Acquired immunodeficiency in patients with hematological oncology is a serious and common complication, significantly impacting prognosis and quality of life. High doses of cytostatic drugs and the malignancy itself lead to suppression of the immune system, leaving the body vulnerable to various infectious agents. Sepsis, which develops in the setting of immunodeficiency, is characterized by a more aggressive course and high mortality. In the era of advancing sequencing technologies, identifying polymorphisms and changes in innate immune gene expression associated with the development and severity of sepsis, as well as their impact on outcome, is crucial.

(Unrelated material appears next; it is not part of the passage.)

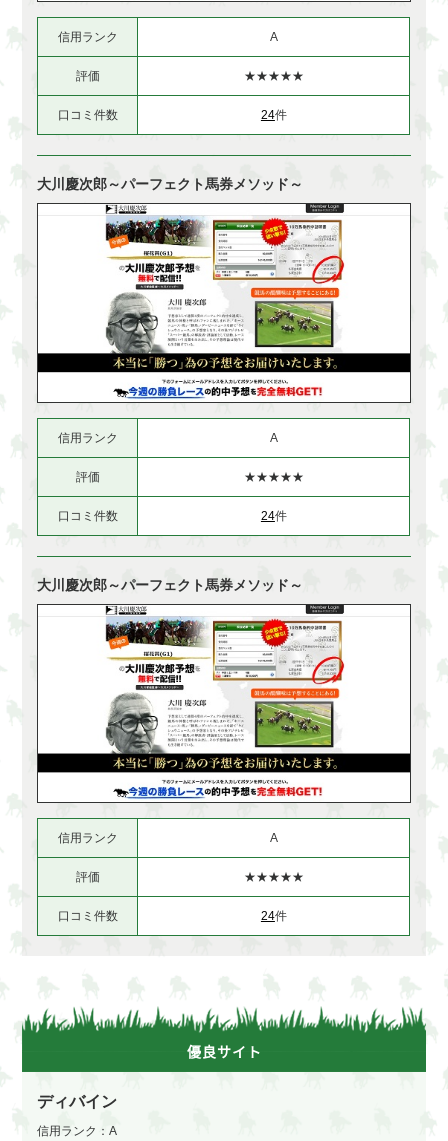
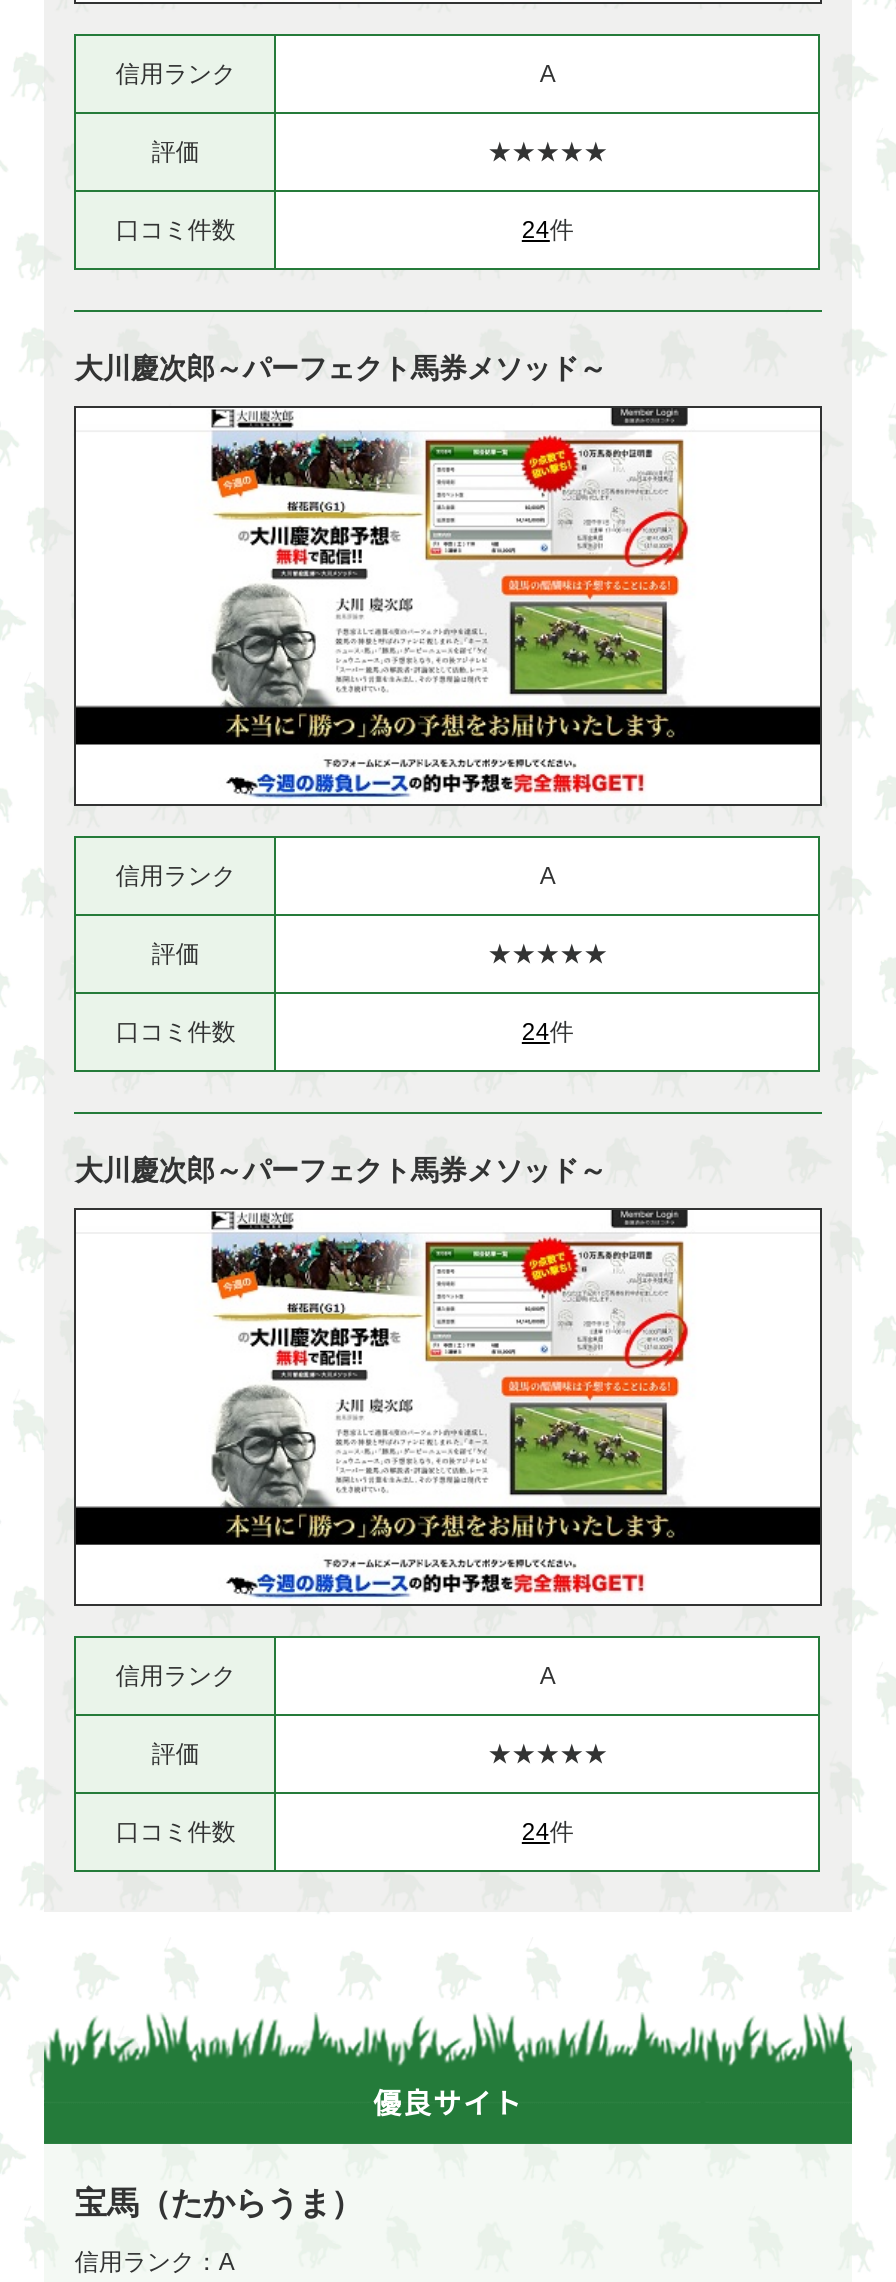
[37,1093,117,1110] ディバイン -> [75,2187,363,2221] 宝馬（たからうま）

We analyzed DNA samples (n = 155) from oncohematology patients with severe sepsis in the Department of Anesthesiology and Intensive Care at the Belarusian Research Center for Pediatric Oncology, Hematology and Immunology. The presence/absence of the rs1024611 polymorphism in the promoter region of the MCP-1 gene was determined using Sanger sequencing.

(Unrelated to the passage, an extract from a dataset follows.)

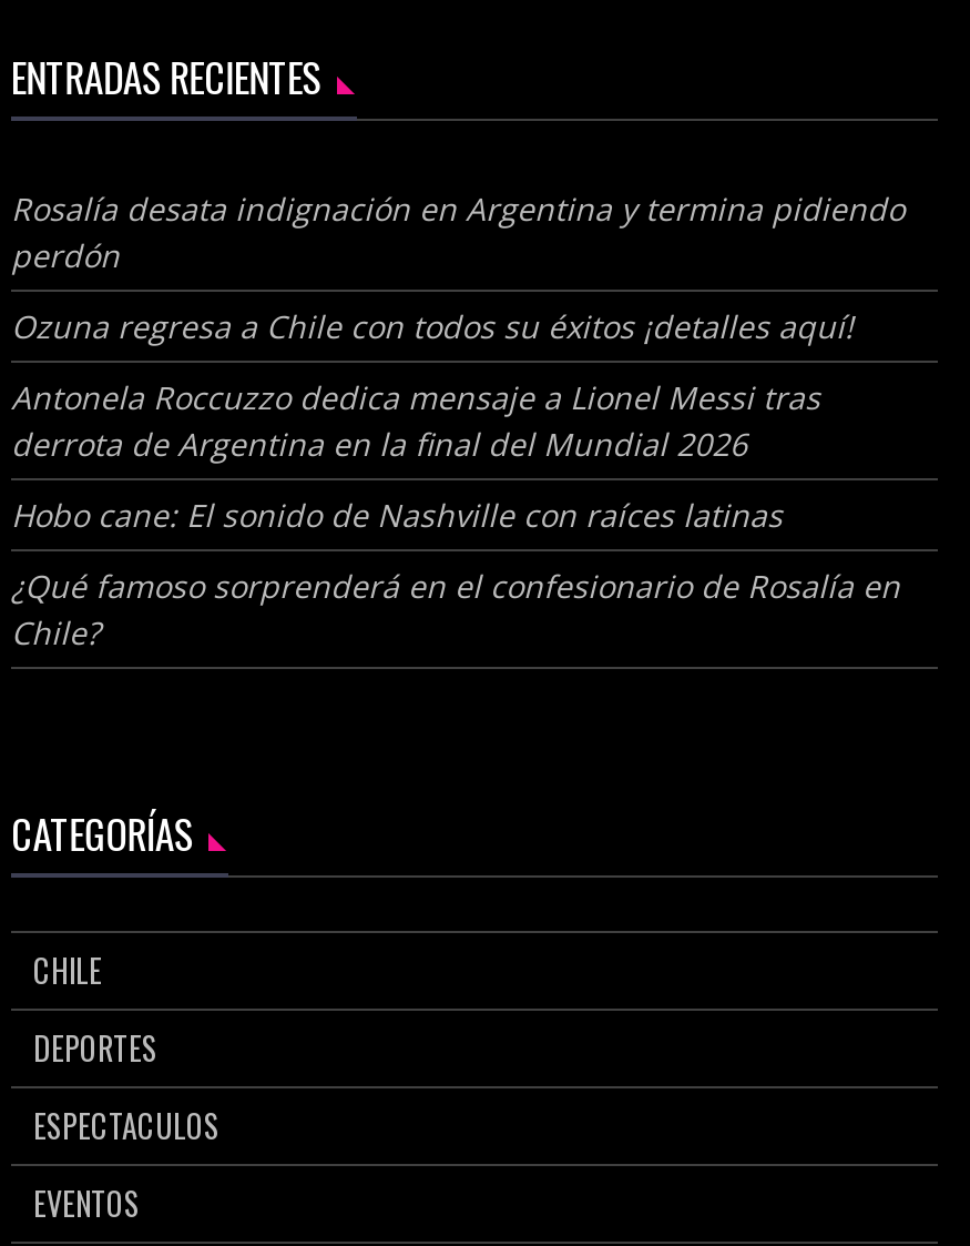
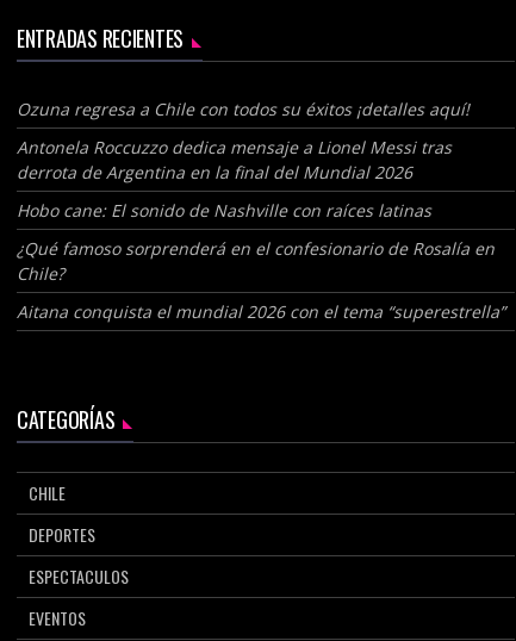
[11,188,905,277] Rosalía desata indignación en Argentina y termina pidiendo | perdón -> none
moved [11,306,900,654] -> [17,98,495,285]: Ozuna regresa a Chile con todos su éxitos ¡detalles aquí! | Antonela Roccuzzo dedica mensaje a Lionel Messi tras | derrota de Argentina en la final del Mundial 2026 | Hobo cane: El sonido de Nashville con raíces latinas | ¿Qué famoso sorprenderá en el confesionario de Rosalía en | Chile?
none -> [17,301,505,323] Aitana conquista el mundial 2026 con el tema “superestrella”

The presence of homo- or heterozygous polymorphism was found to be associated with an increased risk of developing septic shock (χ2 = 4.9, p = 0.013). This supports the hypothesis that genetic factors influencing MCP-1 levels may be associated with a more pronounced systemic inflammatory response, leading to more severe clinical outcomes. In patients with the rs1024611 polymorphism, the likelihood of developing sepsis-associated acute kidney injury requiring renal replacement therapy (RRT) was higher (χ2 = 13.0, p = 0.00016) compared to patients without RRT. Patients with the rs1024611 polymorphism also have an increased risk of developing severe acute respiratory distress syndrome (ARDS) (χ2 = 4.8, p = 0.014). Furthermore, the presence of homo- or heterozygous rs1024611 polymorphism increases the likelihood of an adverse outcome, such as 28-day mortality (χ2 = 5.6, p = 0.009). This underscores the importance of genetic factors in determining the prognosis of patients with sepsis. High mortality may be associated with a more pronounced inflammatory response caused by the polymorphism, leading to more severe forms of sepsis and its complications.
The rs1024611 polymorphism in the MCP-1 gene promoter region is significantly associated with an increased risk of severe sepsis secondary to secondary immunodeficiency. These data highlight the importance of genetic testing for risk assessment and prognosis in patients with sepsis.